## WHAT IS EXPECTED:
Copies of all lines that contain "span" are needed; take them from the data below.

[User interface change data]
BEGIN

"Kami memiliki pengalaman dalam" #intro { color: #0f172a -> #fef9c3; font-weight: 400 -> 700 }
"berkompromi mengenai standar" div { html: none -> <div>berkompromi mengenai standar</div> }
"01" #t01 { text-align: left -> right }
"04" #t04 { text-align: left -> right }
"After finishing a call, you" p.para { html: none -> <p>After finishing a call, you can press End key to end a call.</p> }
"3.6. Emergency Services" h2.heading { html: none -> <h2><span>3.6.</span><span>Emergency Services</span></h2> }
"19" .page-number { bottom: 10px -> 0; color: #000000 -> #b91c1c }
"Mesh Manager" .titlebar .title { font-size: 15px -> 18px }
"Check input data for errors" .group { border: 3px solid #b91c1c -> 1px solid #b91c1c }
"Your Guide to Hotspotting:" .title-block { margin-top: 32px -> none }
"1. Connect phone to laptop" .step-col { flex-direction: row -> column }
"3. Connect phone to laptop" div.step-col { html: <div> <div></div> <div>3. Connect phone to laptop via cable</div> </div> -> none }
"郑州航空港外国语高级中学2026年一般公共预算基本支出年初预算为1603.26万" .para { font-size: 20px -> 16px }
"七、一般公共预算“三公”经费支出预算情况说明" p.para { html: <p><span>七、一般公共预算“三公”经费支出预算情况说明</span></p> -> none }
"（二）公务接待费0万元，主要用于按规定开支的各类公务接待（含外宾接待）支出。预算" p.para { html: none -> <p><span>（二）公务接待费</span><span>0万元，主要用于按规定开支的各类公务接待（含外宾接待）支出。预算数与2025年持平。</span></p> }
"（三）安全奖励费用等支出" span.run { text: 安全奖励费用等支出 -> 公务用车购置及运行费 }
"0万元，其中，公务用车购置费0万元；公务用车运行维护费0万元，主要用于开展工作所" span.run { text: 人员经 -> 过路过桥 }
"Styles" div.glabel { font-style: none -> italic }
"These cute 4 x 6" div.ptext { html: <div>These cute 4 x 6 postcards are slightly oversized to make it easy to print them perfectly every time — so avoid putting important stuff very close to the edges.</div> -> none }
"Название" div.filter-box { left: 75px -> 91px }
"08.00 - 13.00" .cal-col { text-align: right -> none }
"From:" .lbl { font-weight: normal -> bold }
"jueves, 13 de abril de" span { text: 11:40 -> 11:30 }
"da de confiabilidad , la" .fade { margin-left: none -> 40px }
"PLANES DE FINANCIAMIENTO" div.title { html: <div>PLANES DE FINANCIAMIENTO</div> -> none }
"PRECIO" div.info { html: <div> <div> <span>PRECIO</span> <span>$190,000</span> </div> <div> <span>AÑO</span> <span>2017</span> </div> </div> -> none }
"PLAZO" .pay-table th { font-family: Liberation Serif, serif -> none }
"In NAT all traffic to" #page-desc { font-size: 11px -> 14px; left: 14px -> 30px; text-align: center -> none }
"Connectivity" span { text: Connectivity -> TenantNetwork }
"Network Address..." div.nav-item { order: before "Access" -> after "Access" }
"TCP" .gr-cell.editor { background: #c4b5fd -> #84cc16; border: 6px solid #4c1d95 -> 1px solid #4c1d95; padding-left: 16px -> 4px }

END

## RESPONSE AREA:
"3.6. Emergency Services" h2.heading { html: none -> <h2><span>3.6.</span><span>Emergency Services</span></h2> }
"七、一般公共预算“三公”经费支出预算情况说明" p.para { html: <p><span>七、一般公共预算“三公”经费支出预算情况说明</span></p> -> none }
"（二）公务接待费0万元，主要用于按规定开支的各类公务接待（含外宾接待）支出。预算" p.para { html: none -> <p><span>（二）公务接待费</span><span>0万元，主要用于按规定开支的各类公务接待（含外宾接待）支出。预算数与2025年持平。</span></p> }
"（三）安全奖励费用等支出" span.run { text: 安全奖励费用等支出 -> 公务用车购置及运行费 }
"0万元，其中，公务用车购置费0万元；公务用车运行维护费0万元，主要用于开展工作所" span.run { text: 人员经 -> 过路过桥 }
"jueves, 13 de abril de" span { text: 11:40 -> 11:30 }
"PRECIO" div.info { html: <div> <div> <span>PRECIO</span> <span>$190,000</span> </div> <div> <span>AÑO</span> <span>2017</span> </div> </div> -> none }
"Connectivity" span { text: Connectivity -> TenantNetwork }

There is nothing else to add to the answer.